Tuesday, November 22, 2005

these few weeks have been really bad. i'm probably juz lousy at managing my own life. sorry to all those around me who are affected, especially someone whom you know who you are. never thought it would affect u as much as it did. never thought i could be such a hindrance to your life. it's time i put a full stop to all these nonsense. i guess i'm pretty self-centred. at times, i juz think for myself and never tried to put myself in others' position. maybe it's really hard to accomodate me. sorry to have caused so much inconvenience and trouble. but i really can't help it. why izzit so hard to forget someone, to put someone down. or izzit true that i juz yearn for something that i can't have? maybe the fact that i've not been able to get what i want makes me more determined to get it? he asked, what's so good about him? i have no idea. maybe it's not about him. it's juz me. or maybe it's juz him. juz so him to help a friend in need and juz so him to be there for a friend as much as he could. sometimes, i believe that i've brought all these unhappiness upon myself. life would juz have been much more peaceful if things had remain as they were after the incident. it's easy to forgive but i can never forget. the anger, the hatred, the me that has completely given up. i wonder why and how did i land myself in such a situation once again. why didn't i juz keep things as they were? life would probably be much much better now if i had kept to what i said. hafta listen more to my head than my heart from now on.

Friday, November 11, 2005

The Aftermath

bad news travel fast. not long after my previous post, i actually received a number of calls and smses. few of those caught me by surprise. nevertheless, thanks for all your concern and advice. really appreciate them. guess i'm a little selfish in a way, but i need the break, otherwise, i'm gonna be the one who breaks. i understand my parents are gonna be so heartbroken to hear this and i'm not only letting them down, myself too. i would have chosen a different path if i could. if i have the confidence, courage and ablility to carry on, i would. sad to say, i don't. till now, i've not thought of a good way, or rather, the best way to break the news to them. i juz wish there is some way of lessening the pain and hurt i'm gonna cause. trust me, i did not rush into making this decision. i've gone through lots of consideration before reaching such a conclusion. it's all too late if you try to convince me to change my mind now. juz praying hard and keeping my fingers crossed that things can go on as planned. the past 10 months of this year has been kinda lousy for me, hope the next 2 months wouldn't get any worse.
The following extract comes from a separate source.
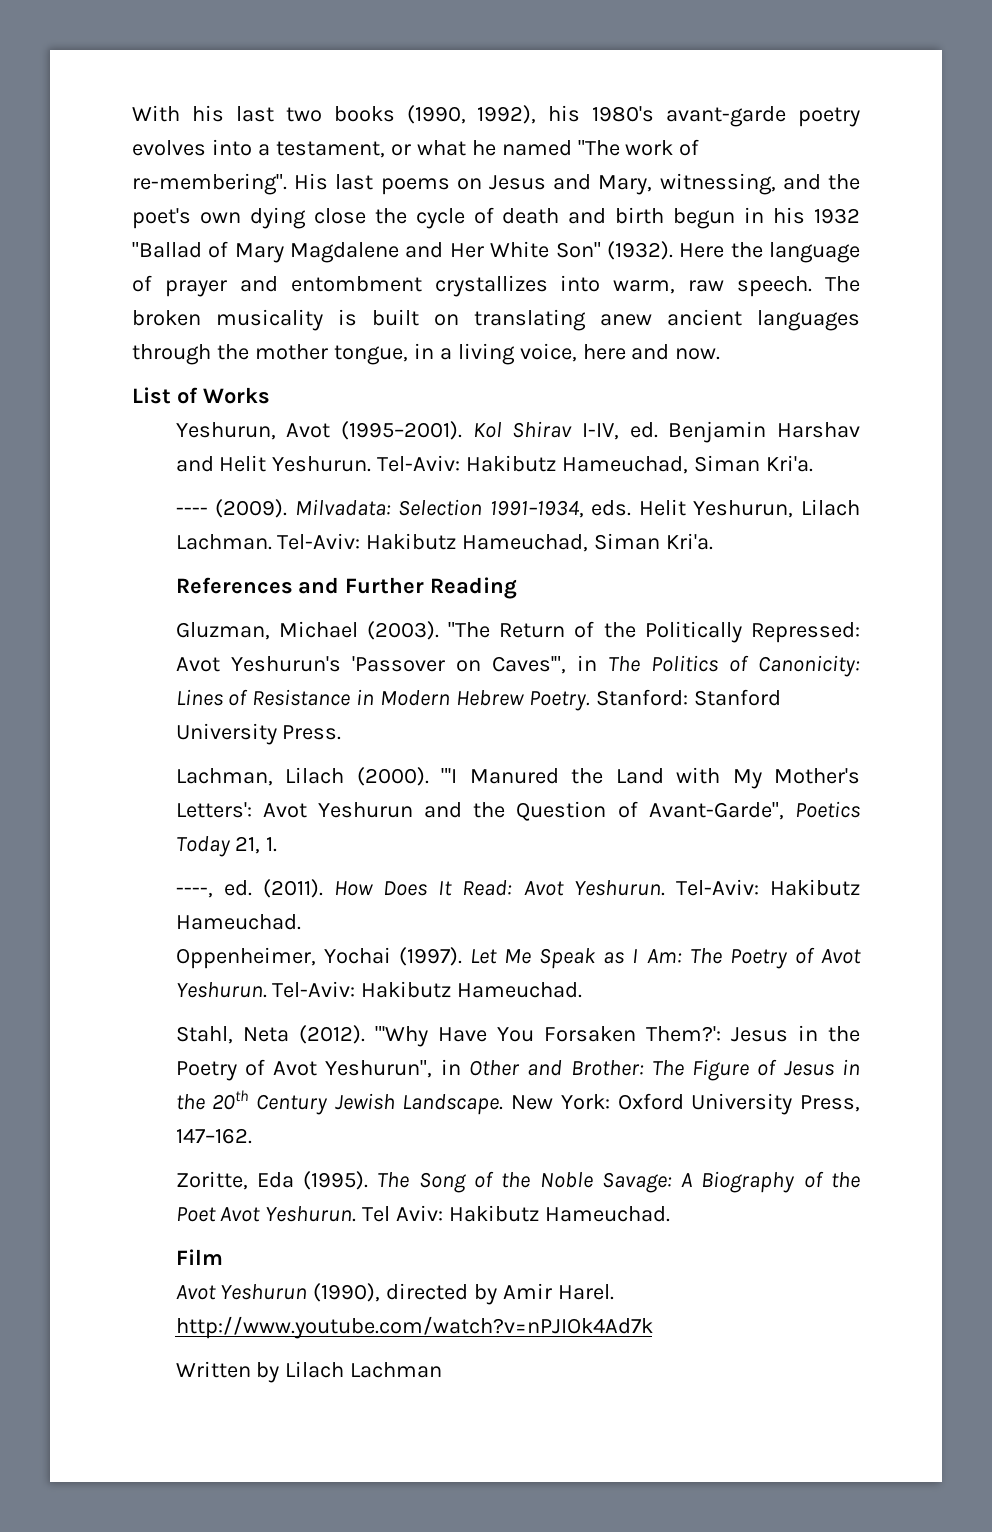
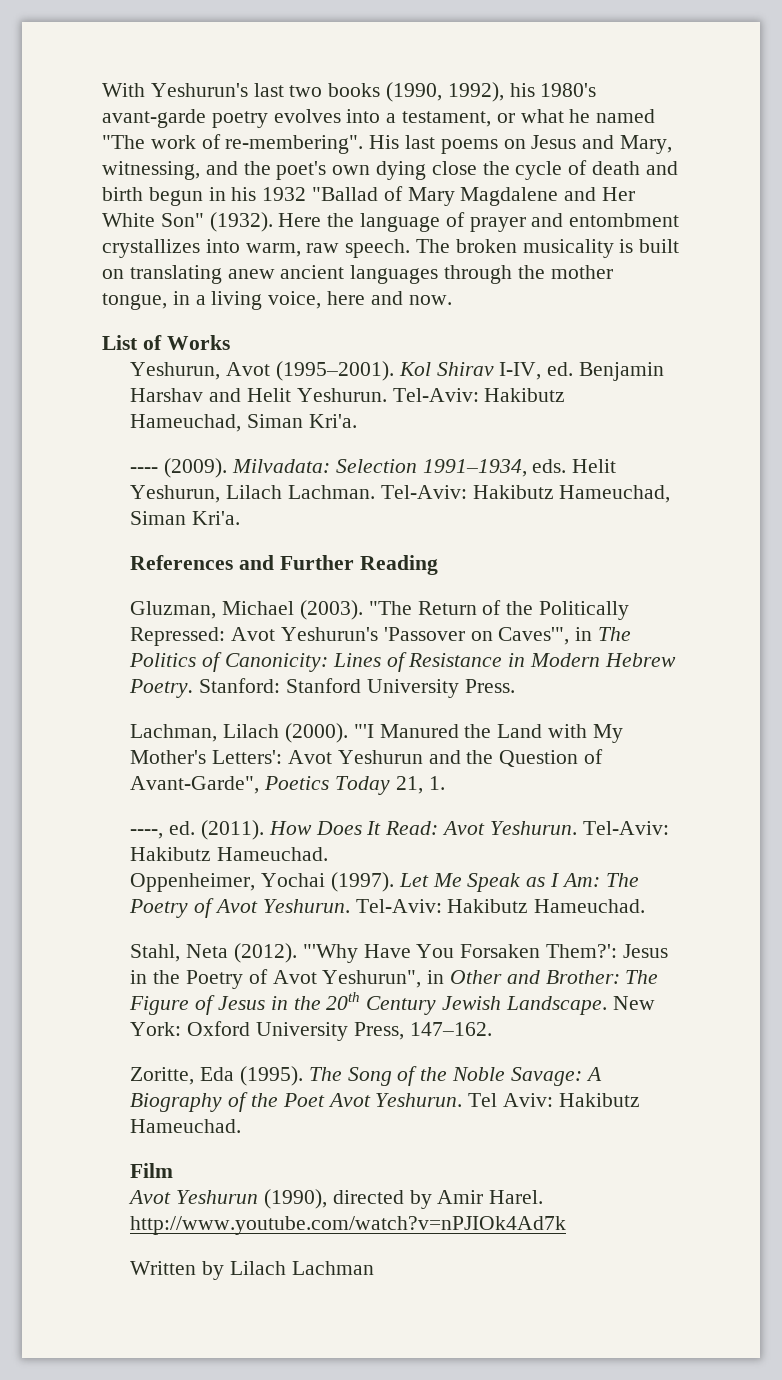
- With his last two books (1990, 1992), his 1980's avant-garde poetry evolves into a testament, or what he named "The work of re-membering".
+ With Yeshurun's last two books (1990, 1992), his 1980's avant-garde poetry evolves into a testament, or what he named "The work of re-membering".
Wednesday, November 09, 2005

Painful Decision

time i do something about this issue. been dragging for too long and it becomes pointless. it's not the 1st time i reach this juncture, the only difference is that i'm determined to carry out my decision this time. i know this is gonna hurt my parents. much as i feel the deep sense of guilt, i know i can't run away from this problem anymore. i've wasted more than enough time and money. this can't go on. the road ahead isn't gonna be easy, but i'll make the best out of the situation. gonna take a break and at the same time, decide and plan for my future. been complaining that i feel detached from hall. but now that i really gotta leave this place, i can't bear to part with my 2nd home. coming back here brings back lots of memories. the silly and crazy things we do. trust me, life's so not gonna be the same if i hadn't stayed in hall. hate to say goodbye in this manner, but i don't really have much of a choice. realised that i have alot of things in here and i have no idea where to start packing from. guess it's my way of delaying the moving out process. pretty excited but at the same time, worried about what's gonna happen to me. i've never taken a path out of the norm since young. never had to worry about studies. but it's a total different story now. i will survive. i hope.